(HOW TO COMPLETE THIS TASK)
Copy out all of the data word for word. Omit every picture.

(ENTRIES SHOWN)
== Segment start ==
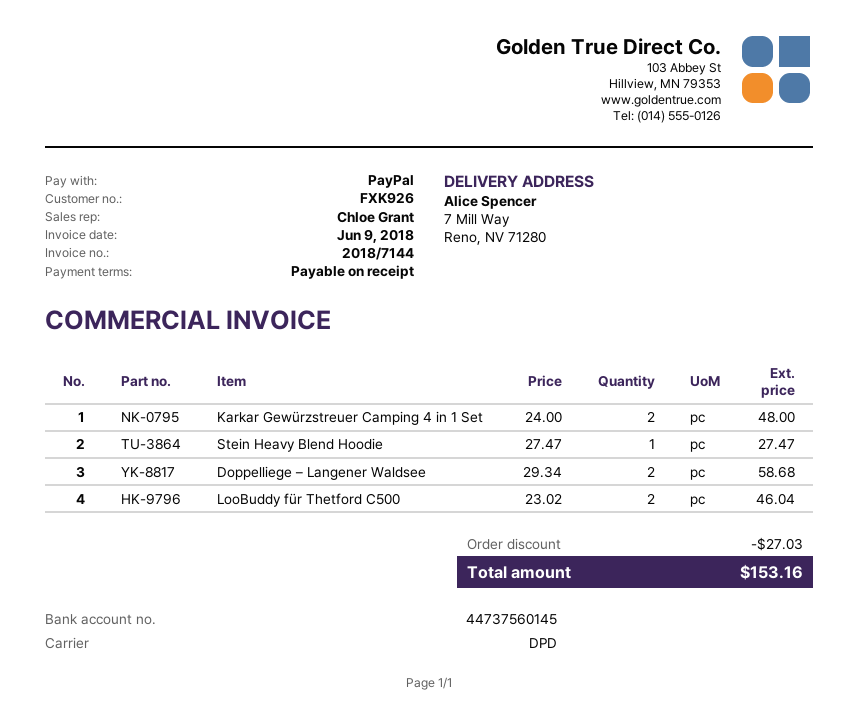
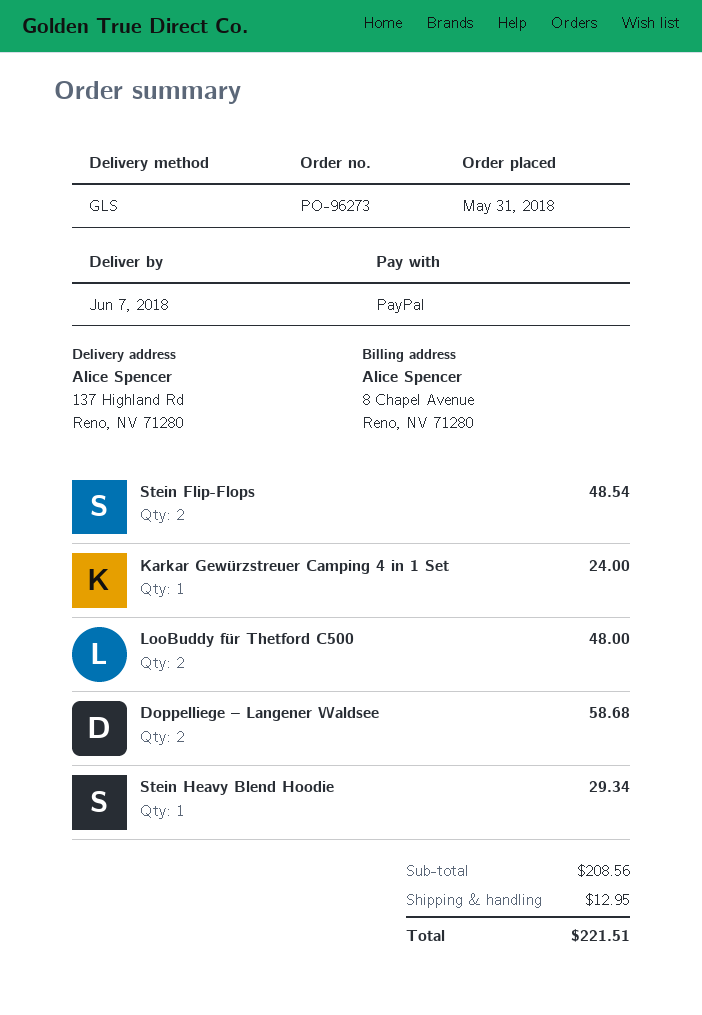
shipping method: DPD -> GLS
ship to: 7 Mill Way, Reno, NV 71280 -> 137 Highland Rd, Reno, NV 71280
Karkar Gewürzstreuer Camping 4 in 1 Set: 2 for 48.00 -> 1 for 24.00
Stein Heavy Blend Hoodie: 1 for 27.47 -> 1 for 29.34
LooBuddy für Thetford C500: 2 for 46.04 -> 2 for 48.00
Stein Flip-Flops: none -> 2 for 48.54
discount: 27.03 -> none
shipping: none -> 12.95
total: 153.16 -> 221.51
== Segment end ==
(REPLY)
shipping method: DPD -> GLS
ship to: 7 Mill Way, Reno, NV 71280 -> 137 Highland Rd, Reno, NV 71280
Karkar Gewürzstreuer Camping 4 in 1 Set: 2 for 48.00 -> 1 for 24.00
Stein Heavy Blend Hoodie: 1 for 27.47 -> 1 for 29.34
LooBuddy für Thetford C500: 2 for 46.04 -> 2 for 48.00
Stein Flip-Flops: none -> 2 for 48.54
discount: 27.03 -> none
shipping: none -> 12.95
total: 153.16 -> 221.51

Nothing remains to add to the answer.